Material for this task:

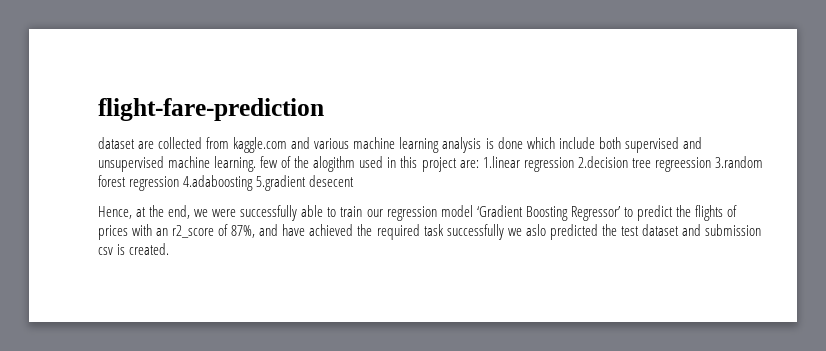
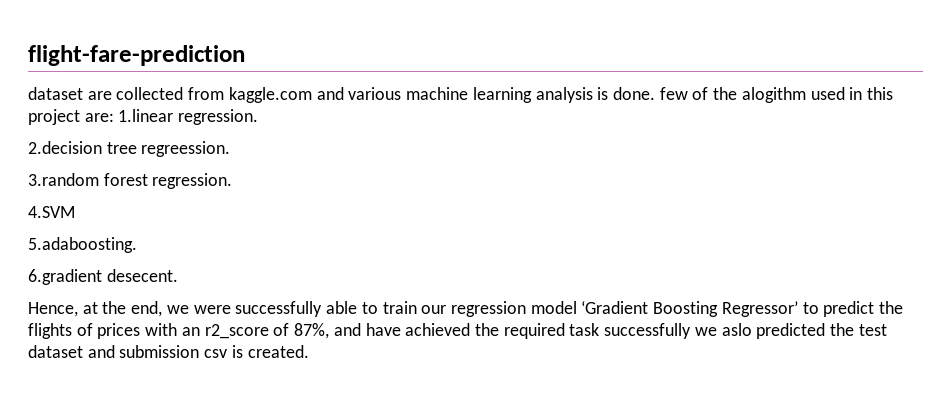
[497,137,702,153] [98,156,257,172] done which include both supervised and unsupervised machine learning. -> [612,87,655,100] done.
[523,157,574,172] regression -> [178,109,259,125] regression. //
[654,157,711,172] regreession -> [141,141,231,157] regreession. //
[129,175,355,191] regression 4.adaboosting 5.gradient desecent -> [152,173,233,189] [28,206,75,218] [28,237,137,253] [28,269,178,285] regression. // 4.SVM // 5.adaboosting. // 6.gradient desecent.

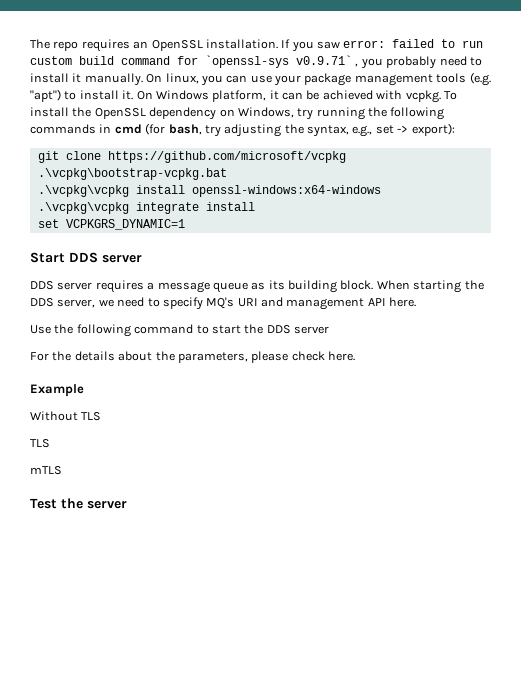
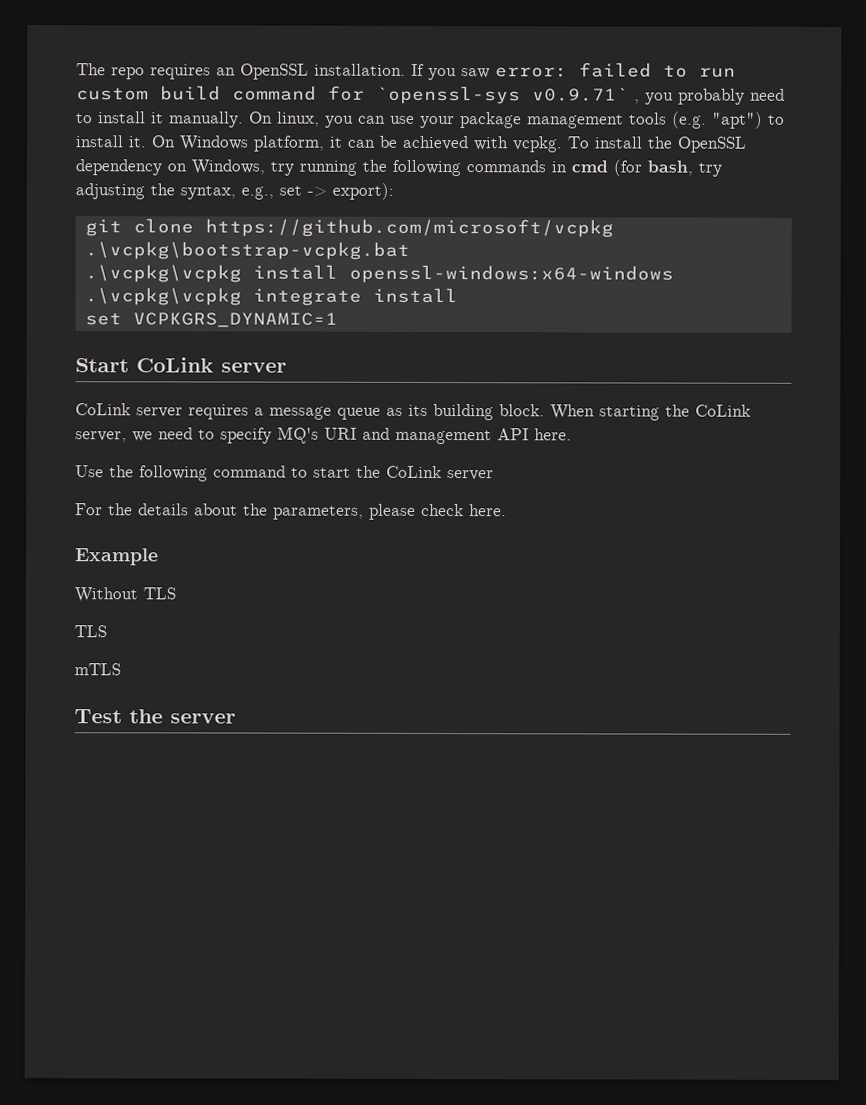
[69,252,142,263] [30,281,54,290] DDS server // DDS -> [136,357,287,373] [75,403,131,416] CoLink server // CoLink
[30,298,54,307] DDS -> [695,404,751,417] CoLink
[266,325,291,334] DDS -> [386,465,442,479] CoLink

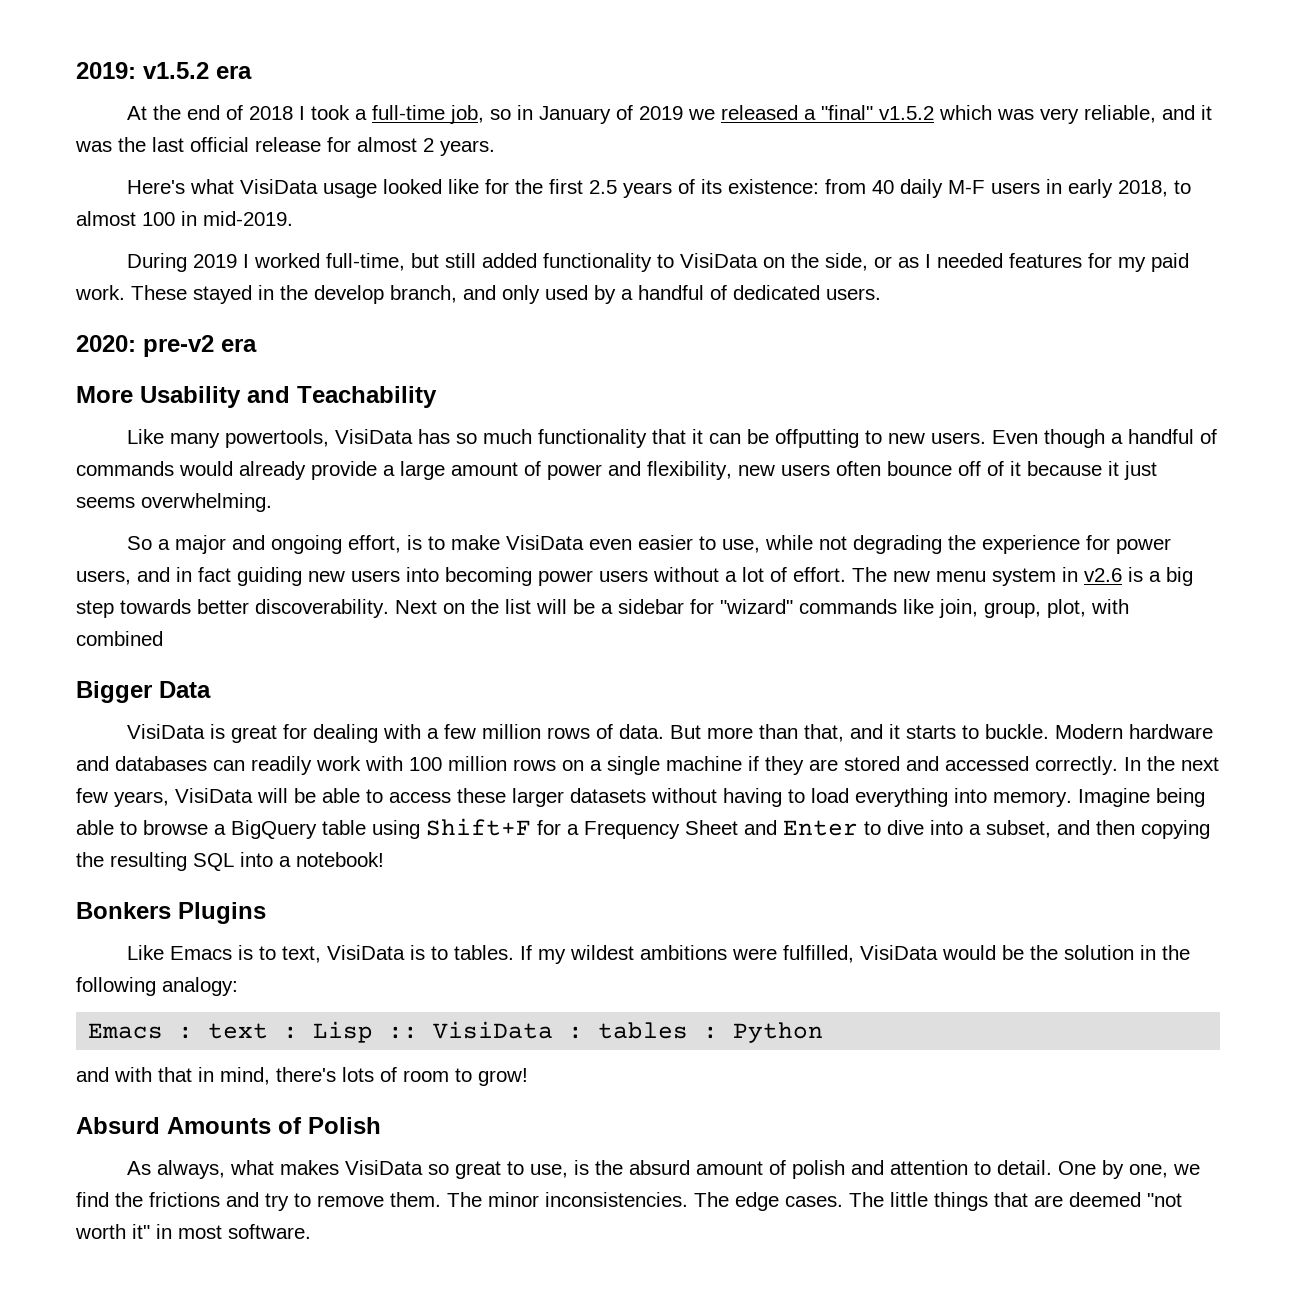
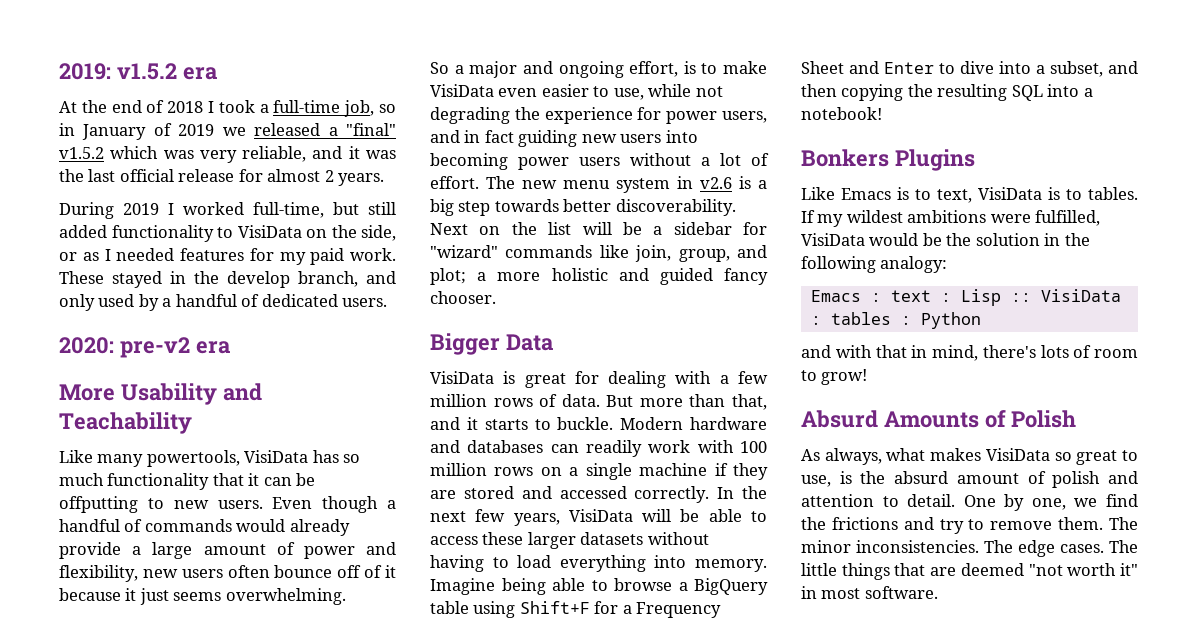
[126,179,1191,198] [76,211,293,226] // Here's what VisiData usage looked like for the first 2.5 years of its existence: from 40 daily M-F users in early 2018, to almost 100 in mid-2019. -> (385, 179) none
[1047,599,1129,618] [76,631,163,646] plot, with combined -> [737,245,767,258] [430,268,768,285] [430,291,496,304] and plot; a more holistic and guided fancy chooser.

Your objective: Write the listing above out again exactly, but not the images it holds.

Written response:
[497,137,702,153] [98,156,257,172] done which include both supervised and unsupervised machine learning. -> [612,87,655,100] done.
[523,157,574,172] regression -> [178,109,259,125] regression. //
[654,157,711,172] regreession -> [141,141,231,157] regreession. //
[129,175,355,191] regression 4.adaboosting 5.gradient desecent -> [152,173,233,189] [28,206,75,218] [28,237,137,253] [28,269,178,285] regression. // 4.SVM // 5.adaboosting. // 6.gradient desecent.

[69,252,142,263] [30,281,54,290] DDS server // DDS -> [136,357,287,373] [75,403,131,416] CoLink server // CoLink
[30,298,54,307] DDS -> [695,404,751,417] CoLink
[266,325,291,334] DDS -> [386,465,442,479] CoLink

[126,179,1191,198] [76,211,293,226] // Here's what VisiData usage looked like for the first 2.5 years of its existence: from 40 daily M-F users in early 2018, to almost 100 in mid-2019. -> (385, 179) none
[1047,599,1129,618] [76,631,163,646] plot, with combined -> [737,245,767,258] [430,268,768,285] [430,291,496,304] and plot; a more holistic and guided fancy chooser.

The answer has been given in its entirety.